SSH to Your Mac From (Almost) Anywhere

13 Feb 2013

Some time last year I was sitting at a coffee shop hackin’ away on my work laptop. I noticed that my other laptop, which was sitting at home, was showing up in the Finder sidebar. I assumed it was just cached from when I was at home, but when I clicked on it I was amazed to discover that after a brief delay I was connected to my Mac at home.

It occurred to me that this was probably Back to My Mac at work, and I got curious about how BtMM works. In the process of investigating, I learned enabling BtMM on a Mac causes that machine to be advertised via mDNS on any other Mac that is attached to your iCloud account and has BtMM enabled. What’s more, you can SSH to that host and be connected to your Mac. It’s trivial to enable this and pretty easy to use.

Prerequisites

There are a few things you’ll need first. You’ll need two Macs running Lion or newer. You’ll need an iCloud account. You don’t need a router that supports UPnP, but you’ll be much happier if you have one.

Update: Thanks to Eric Hodel who pointed out that it’s not actually a public DNS entry, rather it’s published via mDNS on hosts that have BtMM enabled. This means that you can only access your remote Mac from another Mac, but that’s okay.

Enabling Back to My Mac and SSH

Crack open System Preferences and open the iCloud prefpane.
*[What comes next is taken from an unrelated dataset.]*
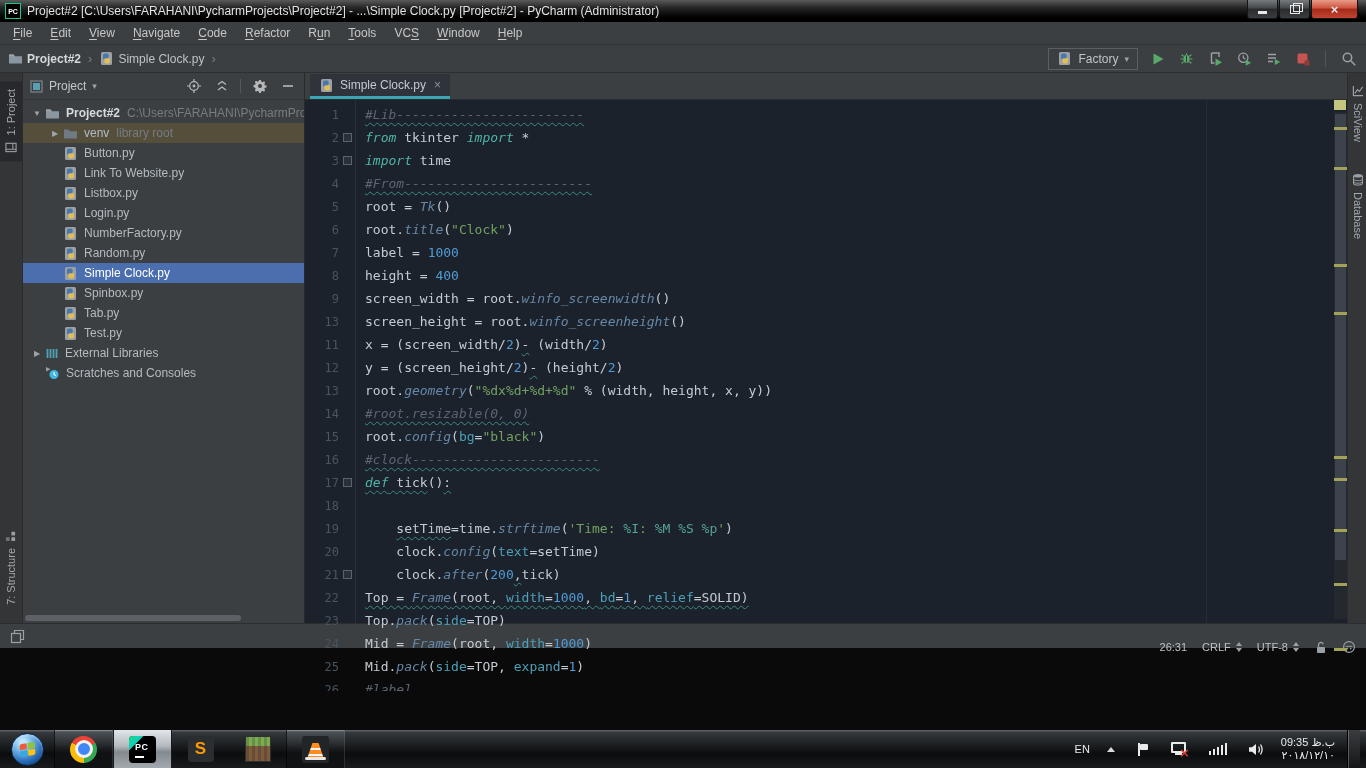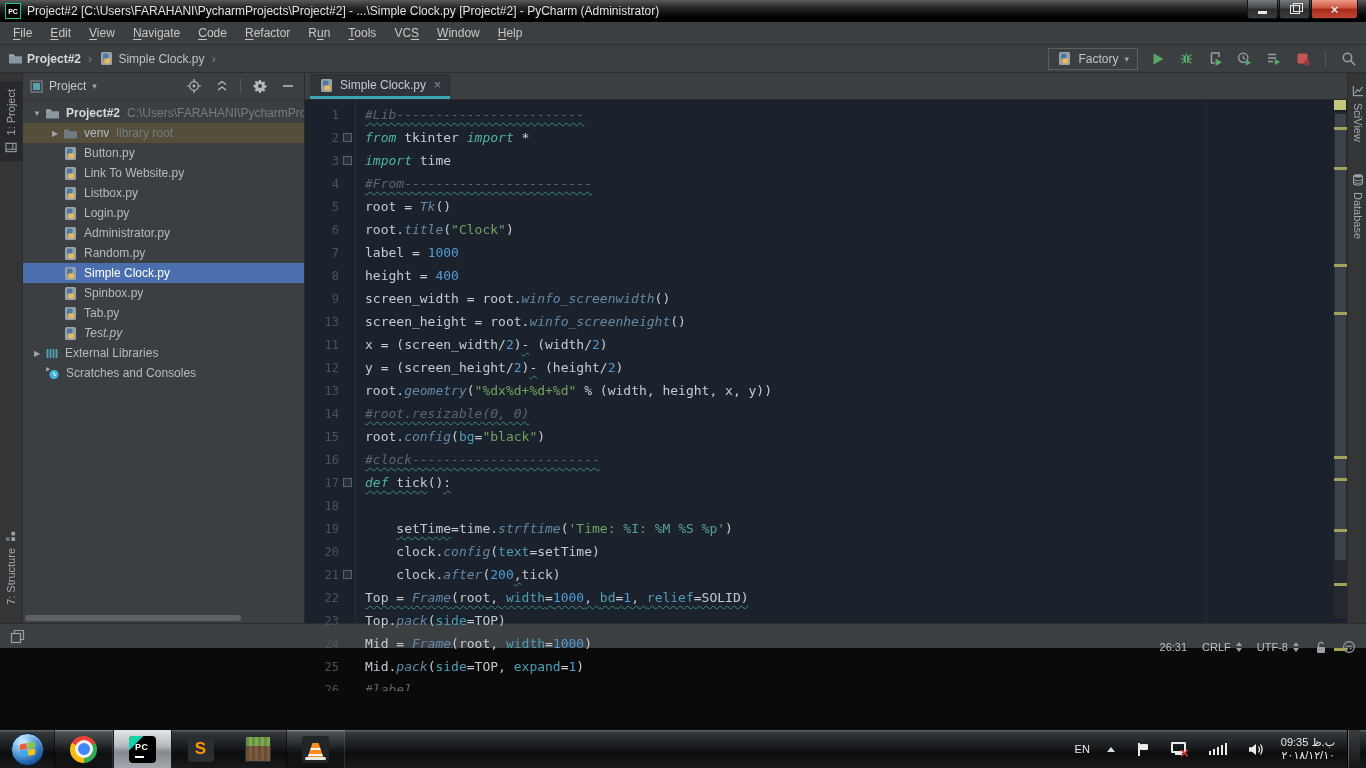"Administrator.py" span.tlabel { text: Administrator.py -> NumberFactory.py }
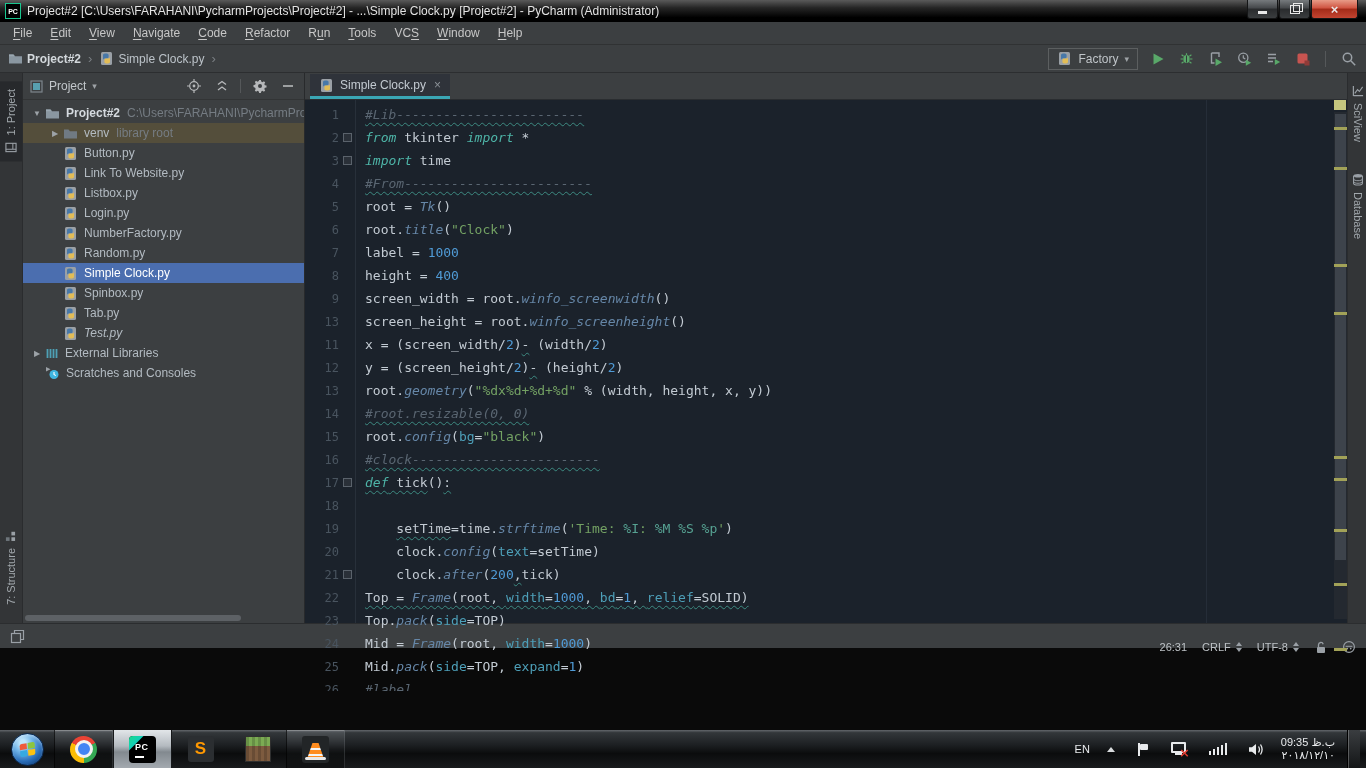"Test.py" div.trow { font-style: italic -> none }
Ensure that Back to My Mac is checked:

Back to My Mac enabled in the iCloud prefpane

Next, go to the Sharing prefpane and enable Remote Login:

Remote Login enabled in the Sharing prefpane

Finding Your Dynamic Hostname

This is the magical part.

$ dns-sd -E
Looking for recommended registration domains:
DATE: ---Wed 13 Feb 2013---
10:42:05.550  ...STARTING...
Timestamp     Recommended Registration domain
10:42:05.551  Added     (More)               local
10:42:05.551  Added                          icloud.com
                                             - > btmm
                                             - - > members
                                             - - - > 12345678

This will keep running for a while, but once you see the number on the bottom line there, you can safely ctrl-c it. That number is your iCloud member number, and is the key to all of this.

Say your machine is named chrono. You can now ssh chrono.12345678.members.btmm.icloud.com and be connected to that machine.

Freaking sweet, right? Okay, let’s do one better.

The Magic of ~/.ssh/config

Remembering that hostname is… not easy. Instead, let’s just set up some aliases in our SSH config.

cat ~/.ssh/config
Host chrono.home
    HostName chrono.1234578.members.btmm.icloud.com

Host marle.btmm
    HostName marle.12345678.members.btmm.icloud.com

Host lavos.btmm
    HostName lavos.12345678.members.btmm.icloud.com

Now you can simply ssh lavos.btmm and be connected to lavos, wherever it might happen to be.